Like when you're talking news with someone at work, and they break out with something insanely racist, out of nowhere. Or you're talking video games, and as if in a dream, you hear the words "I think the fourth time I played through Big Mutha Truckers 2 was probably the most rewarding."

It's the point at which, if I were God, I would use my Godpowers to have the needle-scratch sound effect played somehow. That awkward moment of disconnect. Which brings me, inexorably, to our President.

If opinion polls are to be believed, quite a few of us have been having that moment in the past two weeks. But if opinon polls are to be believed, thirty five to forty percent of us still haven't had it. I don't get it. I mean, it took half a dozen sentences for me to decide that John Kerry was a tool, and I'm a Democrat. What's it gonna take for you people?
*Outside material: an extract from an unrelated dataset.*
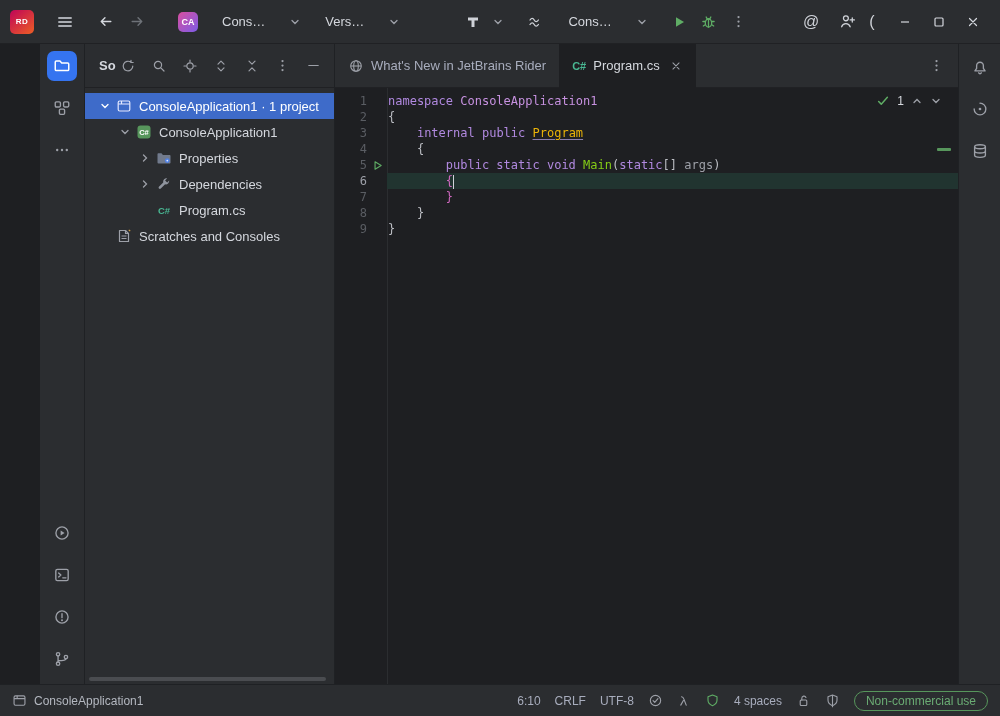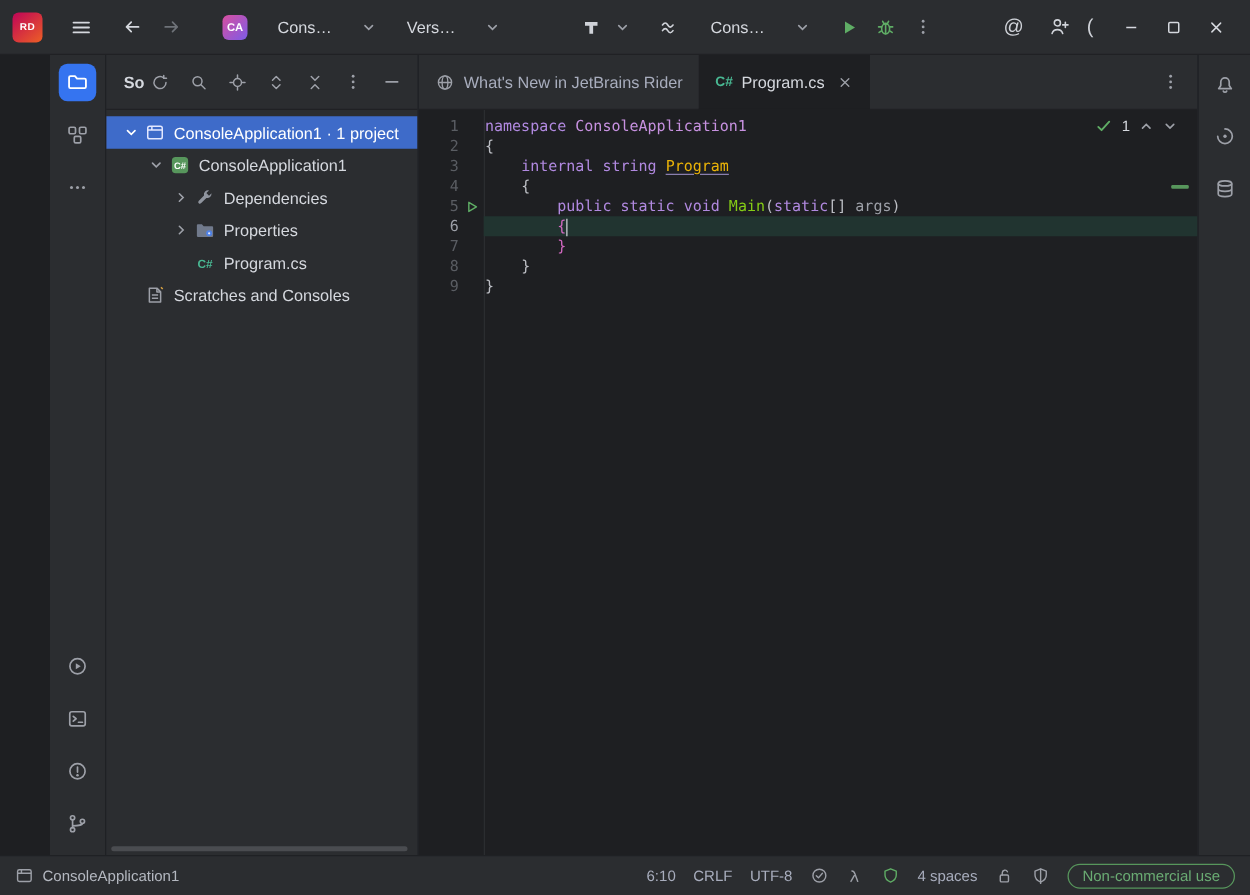"string" span.tk-kw { text: string -> public }
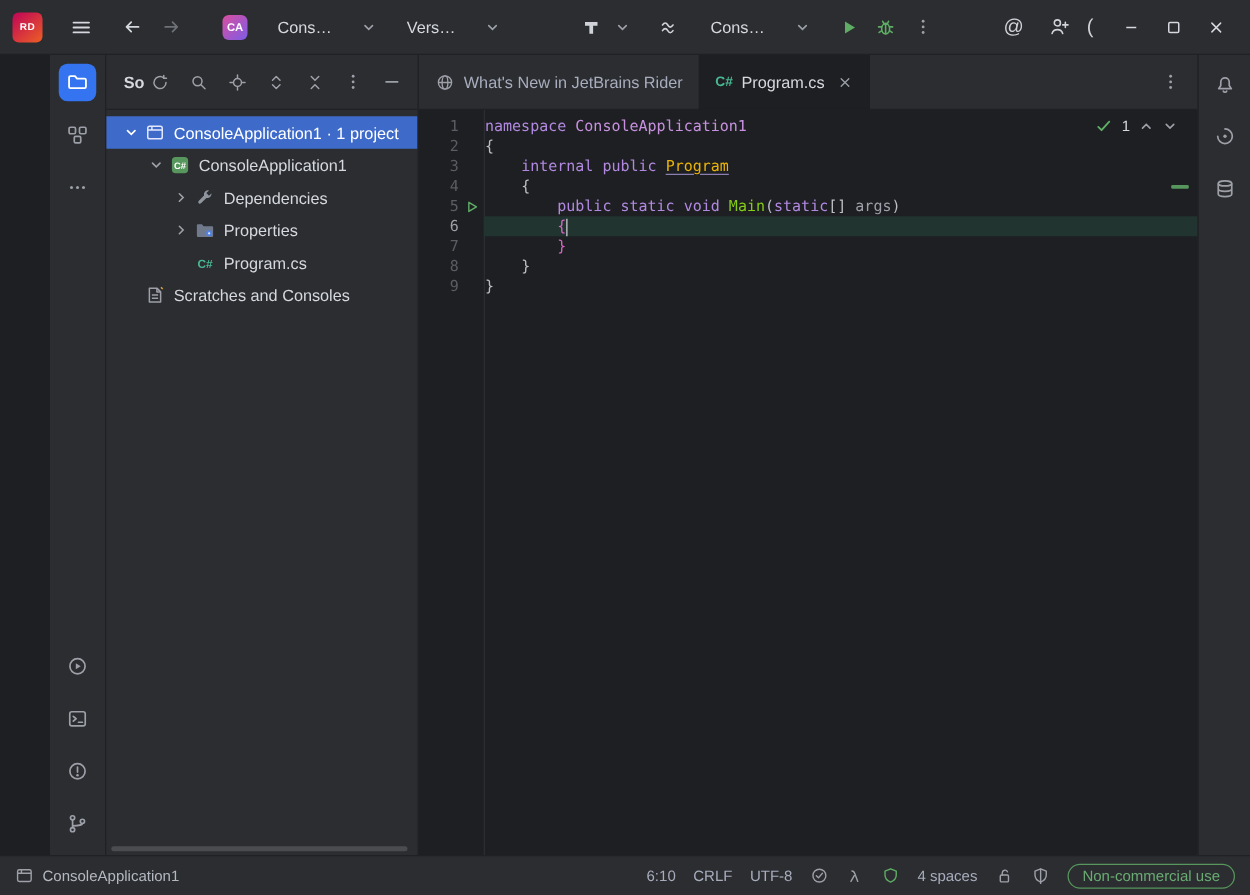"Dependencies" div.tree-row { order: before "Properties" -> after "Properties" }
Something like, perhaps, an ACTUAL QUOTE TIME?

"I've been thinking a lot about how America has responded, and it's clear to me that Americans value human life, and value every person as important. And that stands in stark contrast, by the way, to the terrorists we have to deal with. You see, we look at the destruction caused by Katrina, and our hearts break. They're the kind of people who look at Katrina and wish they had caused it. We're in a war against these people. It's a war on terror. These are evil men who target the suffering. They killed 3,000 people on September the 11th, 2001. And they've continued to kill. See, sometimes we forget about the evil deeds of these people. They've killed in Madrid, and Istanbul, and Baghdad, and Bali, and London, and Sharm el-Sheikh, and Jerusalem, and Tel Aviv. Around the world they continue to kill."

I swear, he's the secret love child of Rain Man and Dr. Seuss.

In the context of his entire speech - in which, by the way, he uses the construction "we got a" no less than three times - the above represents, structurally, a segue. He had a storm part of the speech, and a terrorism part of the speech, and he had to get from the storm part of the speech to the terrorism part of the speech.

After Katrina, there were a lot of jokes about declaring war on nature, or fighting the weather over there so we don't have to fight it here, but as happens so often with this administration, the real thing trumps the parody version yet again.

How can you not have a Wait What moment after hearing "They're the kind of people who look at Katrina and wish they had caused it."? How can even the Republican Jewish Coalition, the recipients of Dubya's fine verbalizing skills, sit there and applaud a man whose awesome geopolitical vision contains moustache-twirling, kaffiyeh-wearing villains sitting around a table wondering where they could get them one of those "hurricanes"?

That, by the way, is the kind of armchair stereotype psychoanalysis they constantly accuse the left of dragging out. I'll tell you one thing - maybe when we rebuild the Gulf, we should line the coast with thousands of flimsy strawmen, since that seems to be the only thing that can withstand a Category 5 hurricane.

I guess, in the end, that's the real difference between us and them. Bush's terrorists look at the devastation in New Orleans and wish they'd caused it. Bush looks at the devastation in New Orleans, once he gets around to it, and spends three weeks sending out his hit-men to convince us all he had no part in causing it.

And thirty five to forty percent of you all are still fuckin' buyin' it.